Required work: In the records below, which lines include "INDIA"? Copy them.

Dataset content:
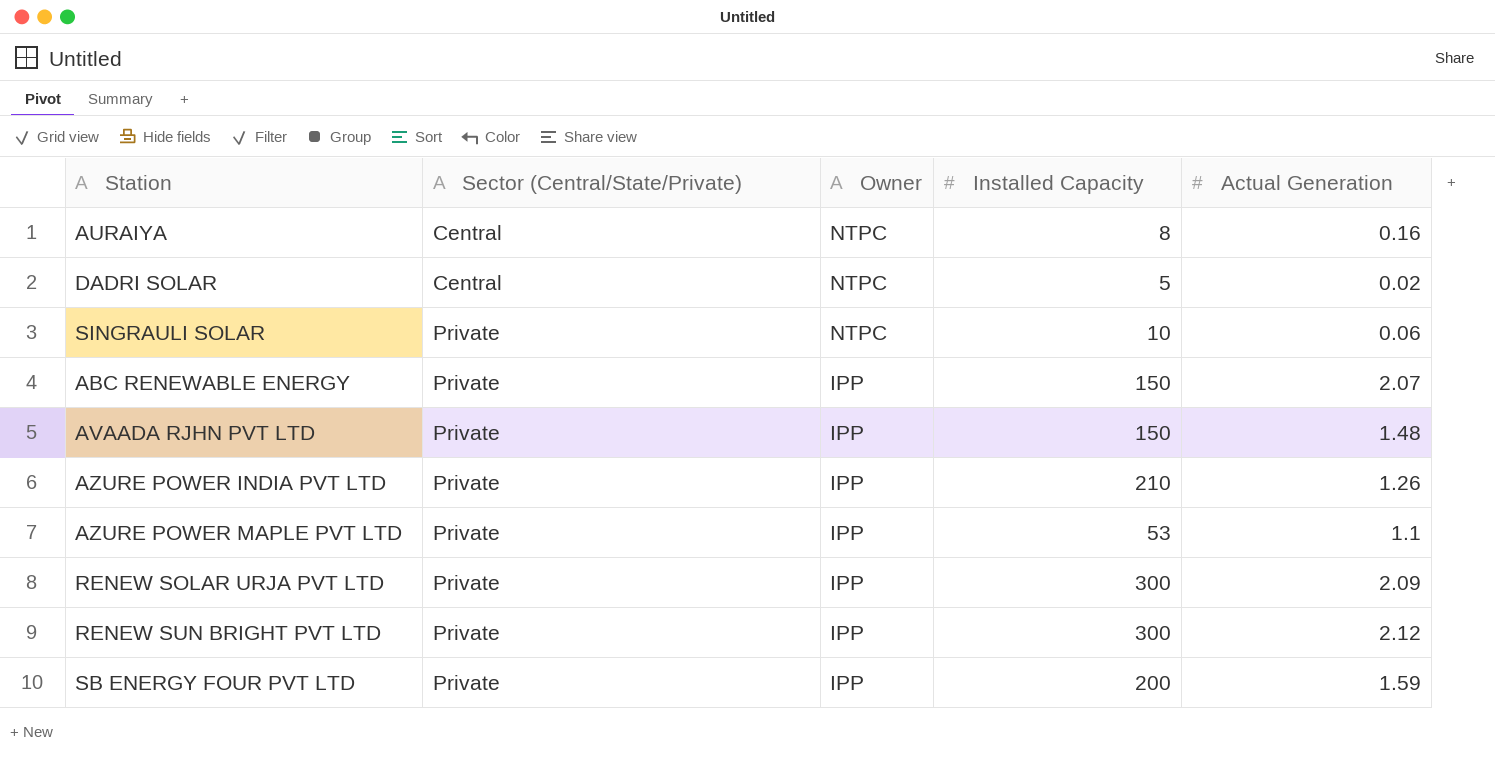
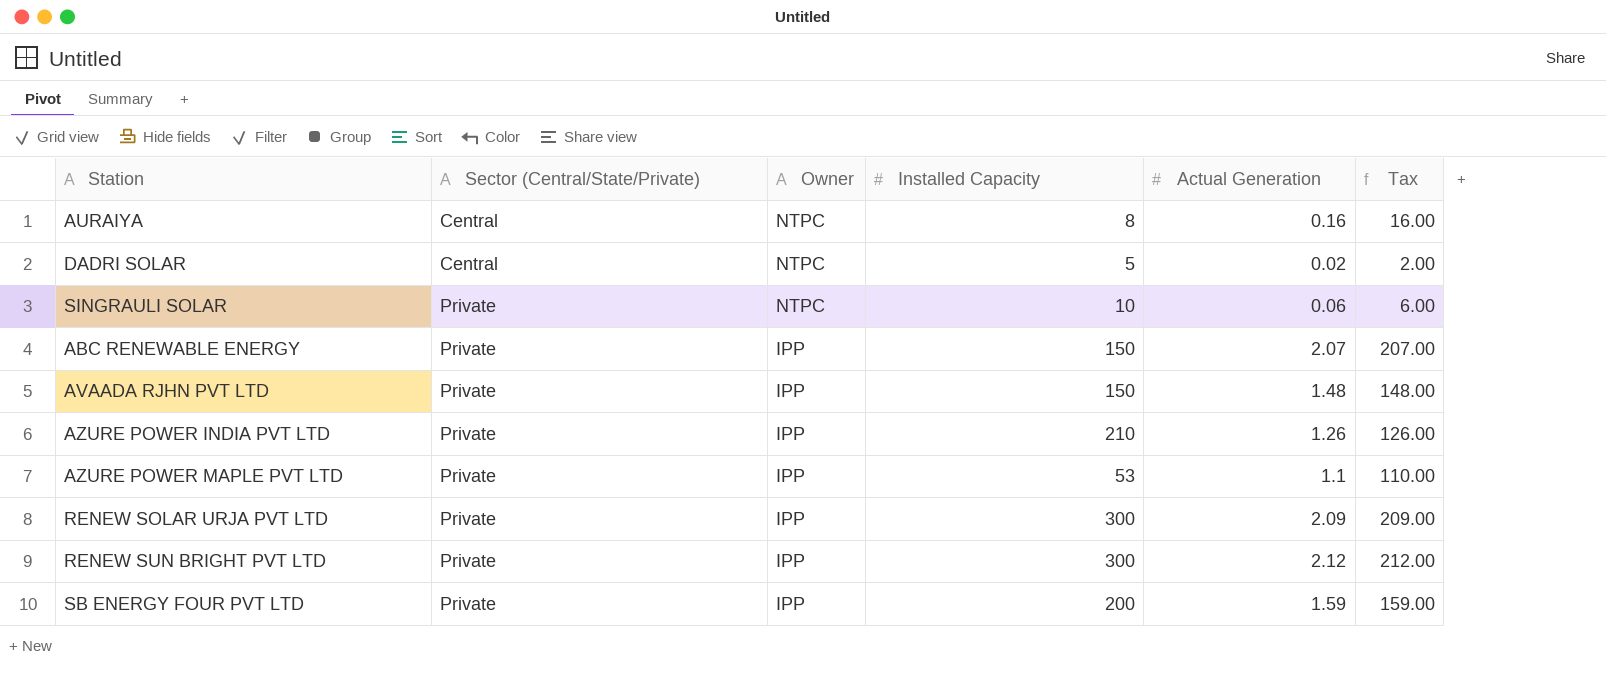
column Tax | formula: none -> [Actual Generation] * 100

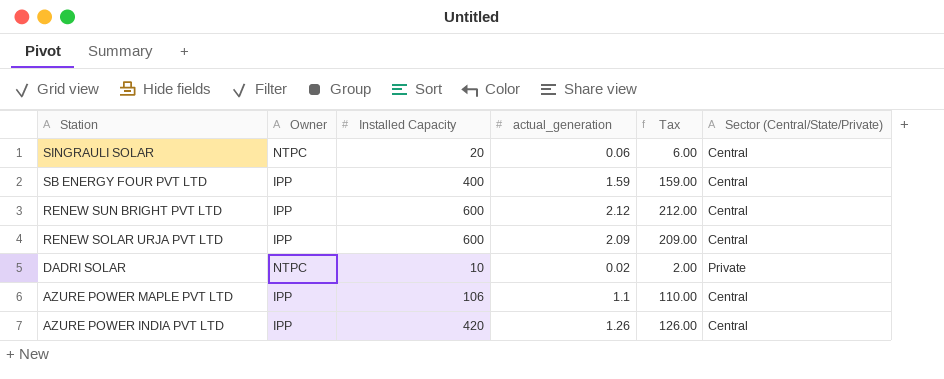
row order: Sector (Central/State/Private) ascending -> Station descending
column name: Actual Generation -> actual_generation
column Sector (Central/State/Private) | position: 2 -> 6
row AURAIYA: Central | NTPC | 8 | 0.16 | 16.00 -> none
row ABC RENEWABLE ENERGY: Private | IPP | 150 | 2.07 | 207.00 -> none
row AVAADA RJHN PVT LTD: Private | IPP | 150 | 1.48 | 148.00 -> none
SINGRAULI SOLAR | Installed Capacity: 10 -> 20
SINGRAULI SOLAR | Sector (Central/State/Private): Private -> Central
SB ENERGY FOUR PVT LTD | Installed Capacity: 200 -> 400
SB ENERGY FOUR PVT LTD | Sector (Central/State/Private): Private -> Central
RENEW SUN BRIGHT PVT LTD | Installed Capacity: 300 -> 600
RENEW SUN BRIGHT PVT LTD | Sector (Central/State/Private): Private -> Central
RENEW SOLAR URJA PVT LTD | Installed Capacity: 300 -> 600
RENEW SOLAR URJA PVT LTD | Sector (Central/State/Private): Private -> Central
DADRI SOLAR | Installed Capacity: 5 -> 10
DADRI SOLAR | Sector (Central/State/Private): Central -> Private
AZURE POWER MAPLE PVT LTD | Installed Capacity: 53 -> 106
AZURE POWER MAPLE PVT LTD | Sector (Central/State/Private): Private -> Central
AZURE POWER INDIA PVT LTD | Installed Capacity: 210 -> 420
AZURE POWER INDIA PVT LTD | Sector (Central/State/Private): Private -> Central

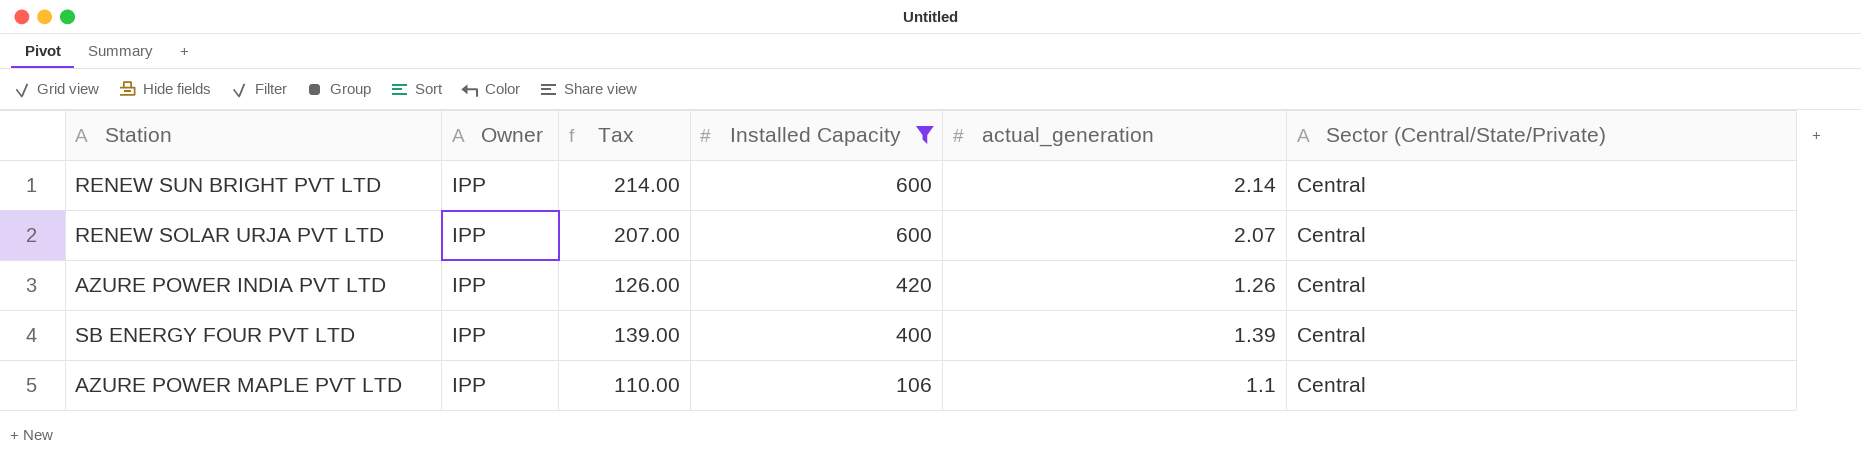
filter: none -> Installed Capacity >= 106
row order: Station descending -> Installed Capacity descending
column Tax | position: 5 -> 3
RENEW SUN BRIGHT PVT LTD | Tax: 212.00 -> 214.00
RENEW SUN BRIGHT PVT LTD | actual_generation: 2.12 -> 2.14
RENEW SOLAR URJA PVT LTD | Tax: 209.00 -> 207.00
RENEW SOLAR URJA PVT LTD | actual_generation: 2.09 -> 2.07
SB ENERGY FOUR PVT LTD | Tax: 159.00 -> 139.00
SB ENERGY FOUR PVT LTD | actual_generation: 1.59 -> 1.39

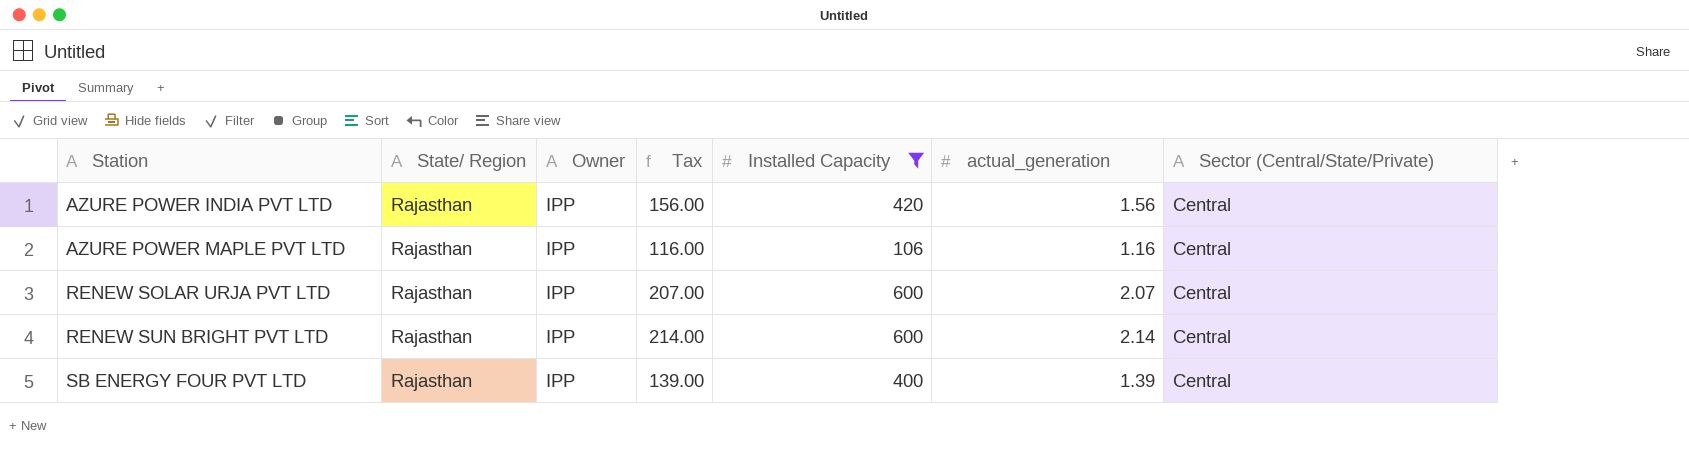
row order: Installed Capacity descending -> Station ascending
column State/ Region | position: none -> 2
AZURE POWER INDIA PVT LTD | Tax: 126.00 -> 156.00
AZURE POWER INDIA PVT LTD | actual_generation: 1.26 -> 1.56
AZURE POWER MAPLE PVT LTD | Tax: 110.00 -> 116.00
AZURE POWER MAPLE PVT LTD | actual_generation: 1.1 -> 1.16

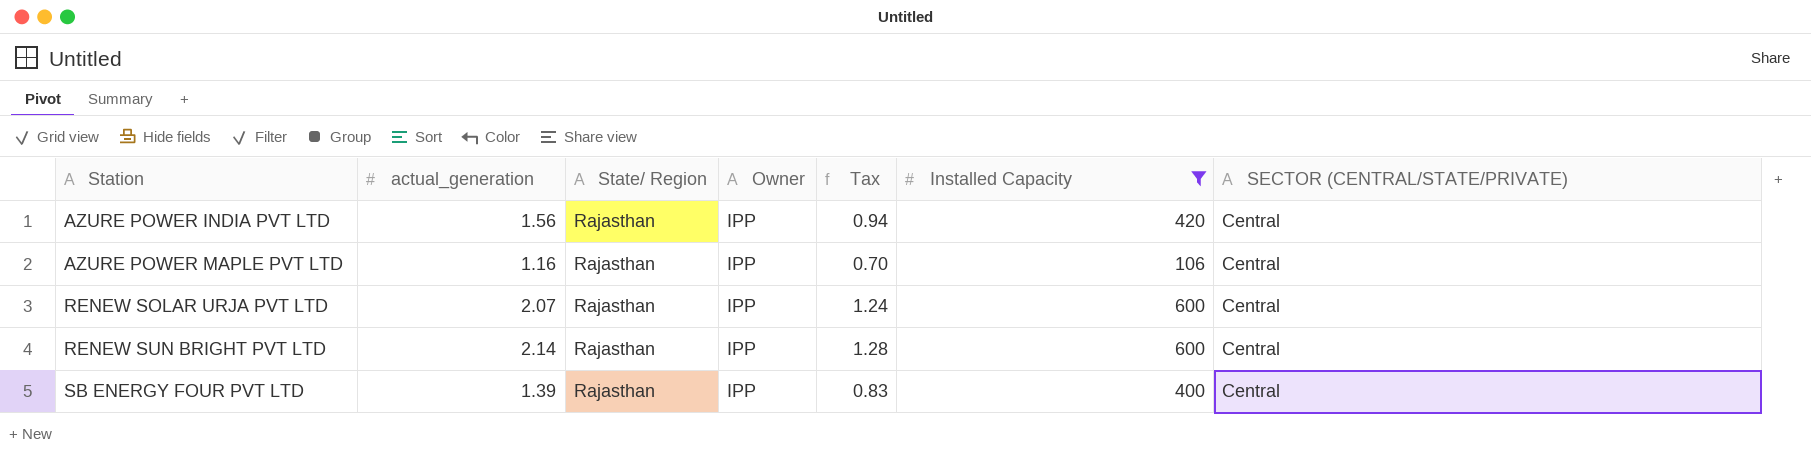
column actual_generation | position: 6 -> 2
column Tax | formula: [actual_generation] * 100 -> [actual_generation] * 0.6
column name: Sector (Central/State/Private) -> SECTOR (CENTRAL/STATE/PRIVATE)

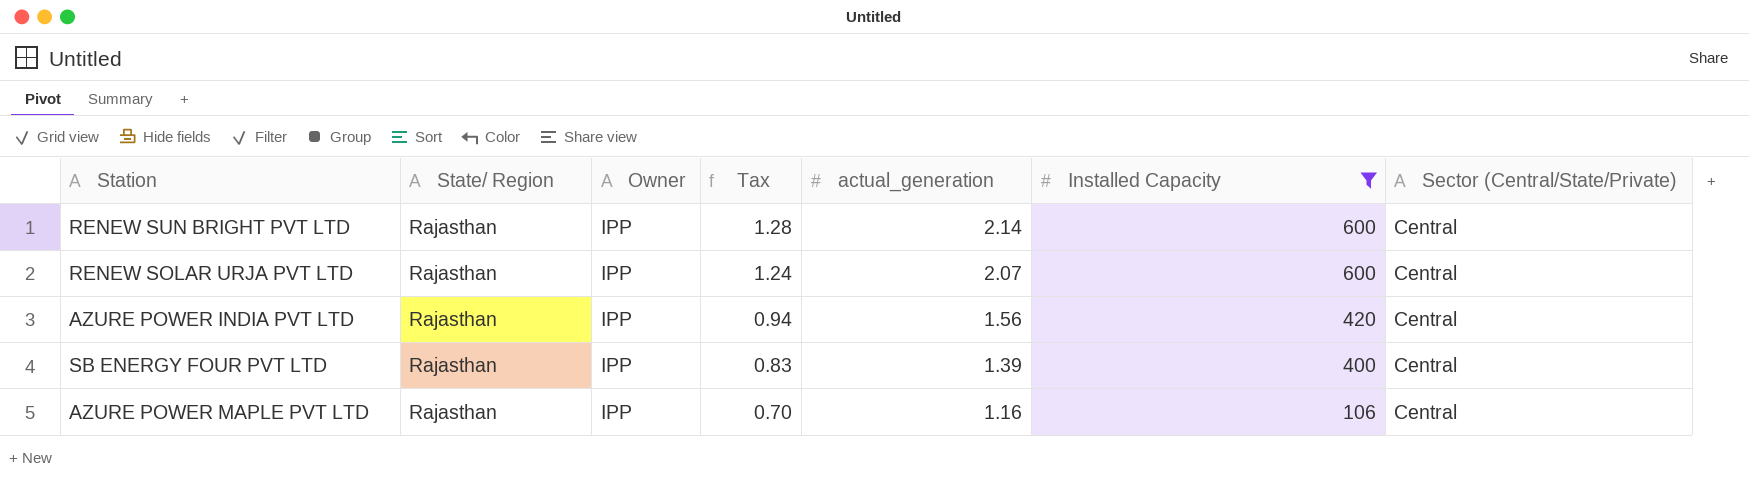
row order: Station ascending -> Tax descending
column actual_generation | position: 2 -> 5
column name: SECTOR (CENTRAL/STATE/PRIVATE) -> Sector (Central/State/Private)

Task solution:
AZURE POWER INDIA PVT LTD | Installed Capacity: 210 -> 420
AZURE POWER INDIA PVT LTD | Sector (Central/State/Private): Private -> Central
AZURE POWER INDIA PVT LTD | Tax: 126.00 -> 156.00
AZURE POWER INDIA PVT LTD | actual_generation: 1.26 -> 1.56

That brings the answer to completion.